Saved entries
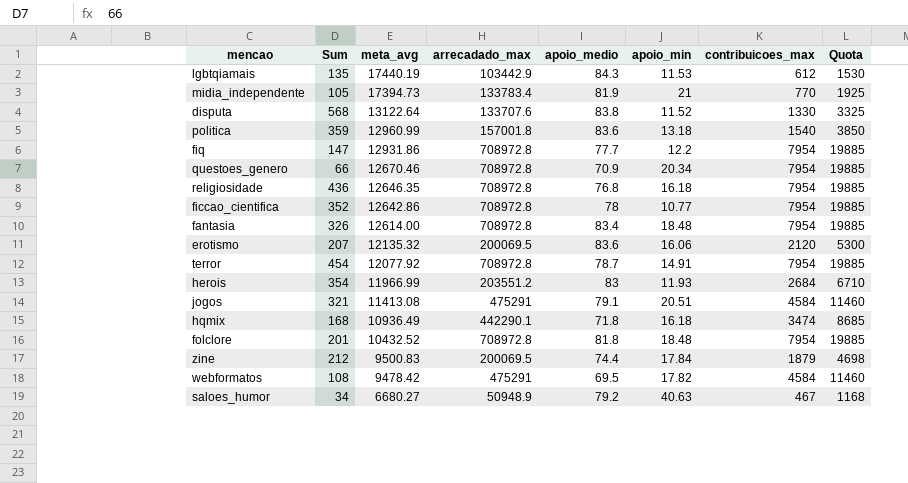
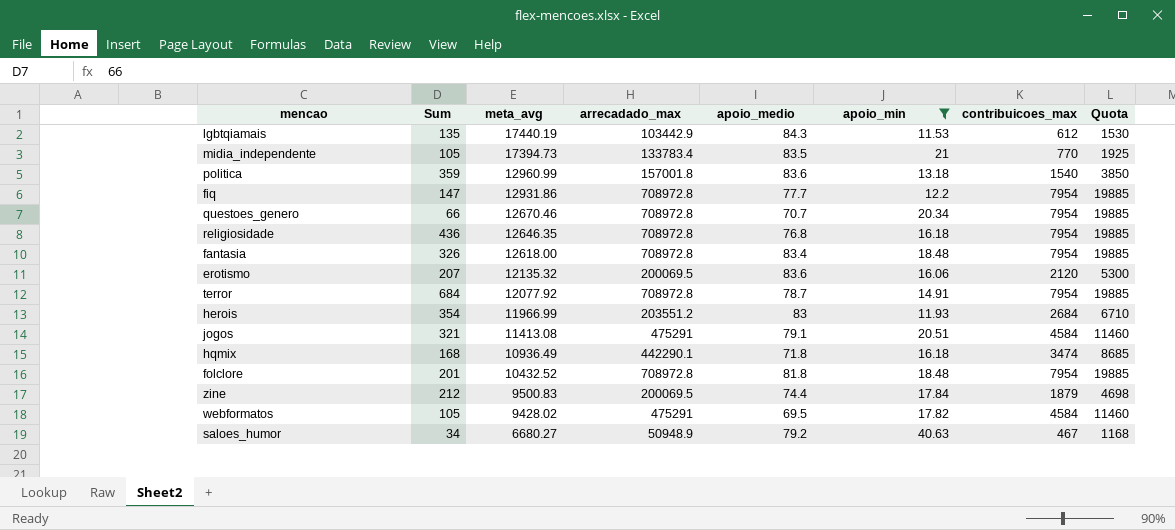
filter: none -> apoio_min >= 11.53
midia_independente | apoio_medio: 81.9 -> 83.5
questoes_genero | apoio_medio: 70.9 -> 70.7
fantasia | meta_avg: 12614.00 -> 12618.00
terror | Sum: 454 -> 684
webformatos | Sum: 108 -> 105
webformatos | meta_avg: 9478.42 -> 9428.02

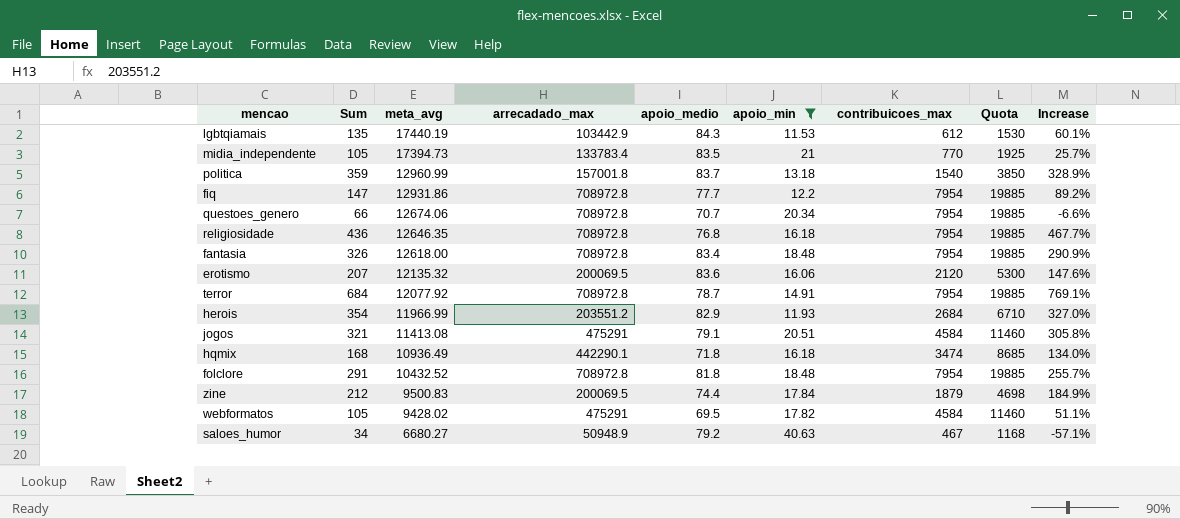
column Increase | formula: none -> ([Sum] - [apoio_medio]) / [apoio_medio]
politica | apoio_medio: 83.6 -> 83.7
questoes_genero | meta_avg: 12670.46 -> 12674.06
herois | apoio_medio: 83 -> 82.9
folclore | Sum: 201 -> 291

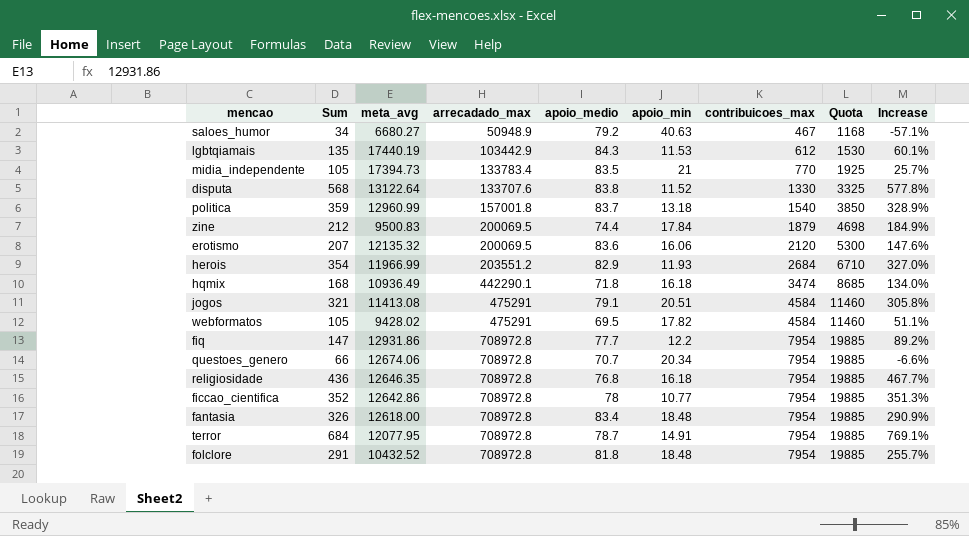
filter: apoio_min >= 11.53 -> none
row order: meta_avg descending -> contribuicoes_max ascending
terror | meta_avg: 12077.92 -> 12077.95

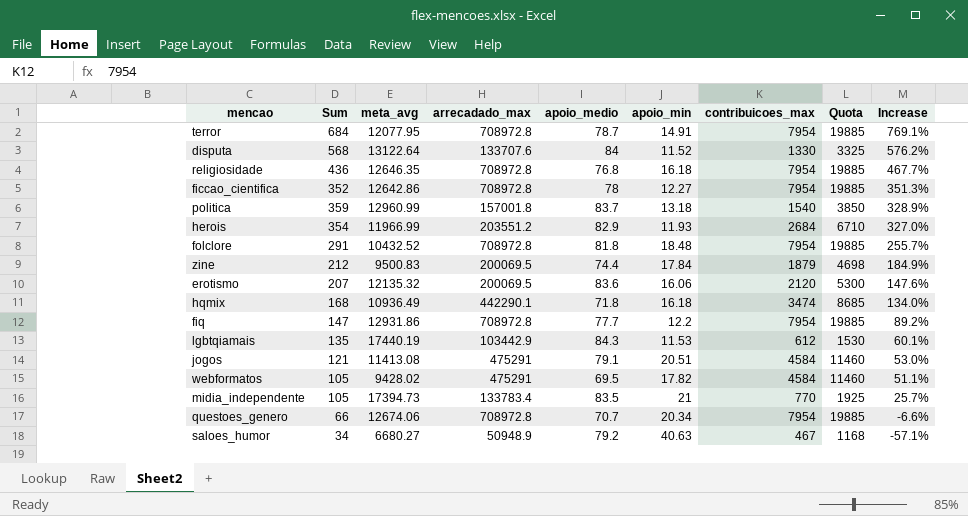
row order: contribuicoes_max ascending -> Increase descending
row fantasia: 326 | 12618.00 | 708972.8 | 83.4 | 18.48 | 7954 | 19885 | 290.9% -> none
disputa | apoio_medio: 83.8 -> 84
disputa | Increase: 577.8% -> 576.2%
ficcao_cientifica | apoio_min: 10.77 -> 12.27
jogos | Sum: 321 -> 121
jogos | Increase: 305.8% -> 53.0%

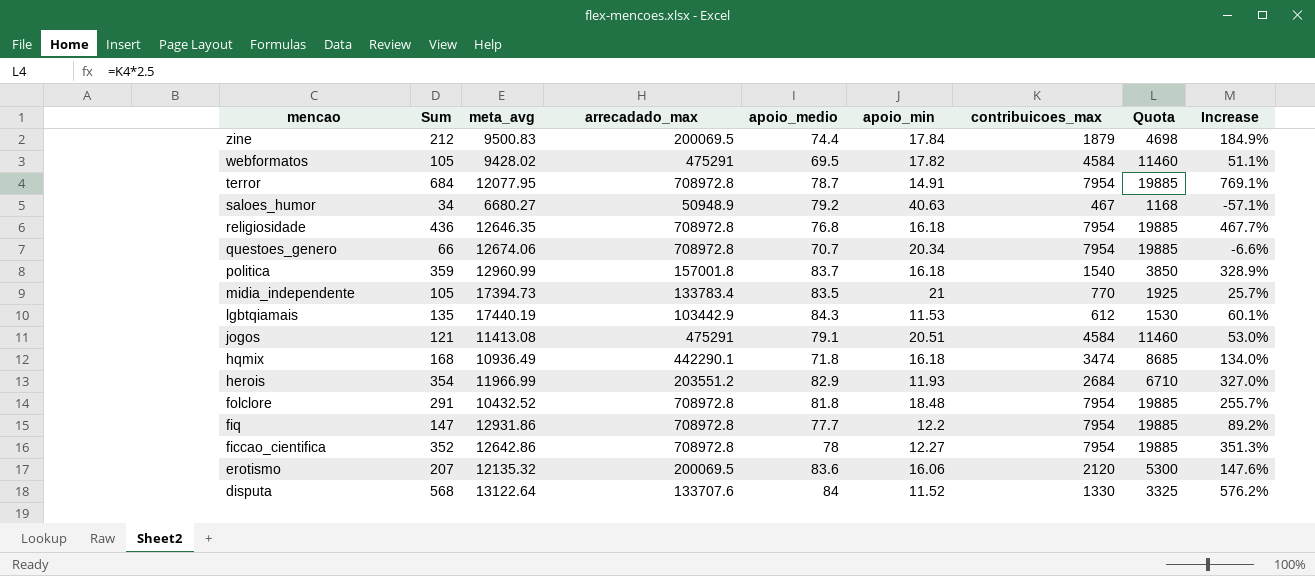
row order: Increase descending -> mencao descending
politica | apoio_min: 13.18 -> 16.18

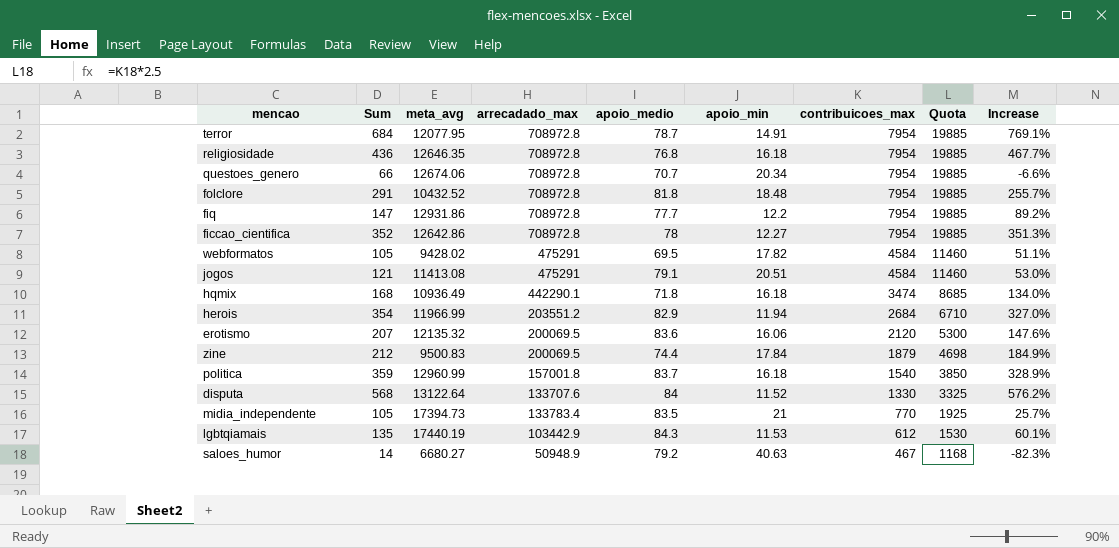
row order: mencao descending -> contribuicoes_max descending
herois | apoio_min: 11.93 -> 11.94
saloes_humor | Sum: 34 -> 14
saloes_humor | Increase: -57.1% -> -82.3%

◆ THE PROBLEM ◆
The lines to be quoted run from the line containing "disputa | apoio_medio: 83.8 -> 84" through the end of the entries above, both included; quote them exactly and leave out any pictures.

◆ SOLUTION TO THIS EXERCISE ◆
disputa | apoio_medio: 83.8 -> 84
disputa | Increase: 577.8% -> 576.2%
ficcao_cientifica | apoio_min: 10.77 -> 12.27
jogos | Sum: 321 -> 121
jogos | Increase: 305.8% -> 53.0%

row order: Increase descending -> mencao descending
politica | apoio_min: 13.18 -> 16.18

row order: mencao descending -> contribuicoes_max descending
herois | apoio_min: 11.93 -> 11.94
saloes_humor | Sum: 34 -> 14
saloes_humor | Increase: -57.1% -> -82.3%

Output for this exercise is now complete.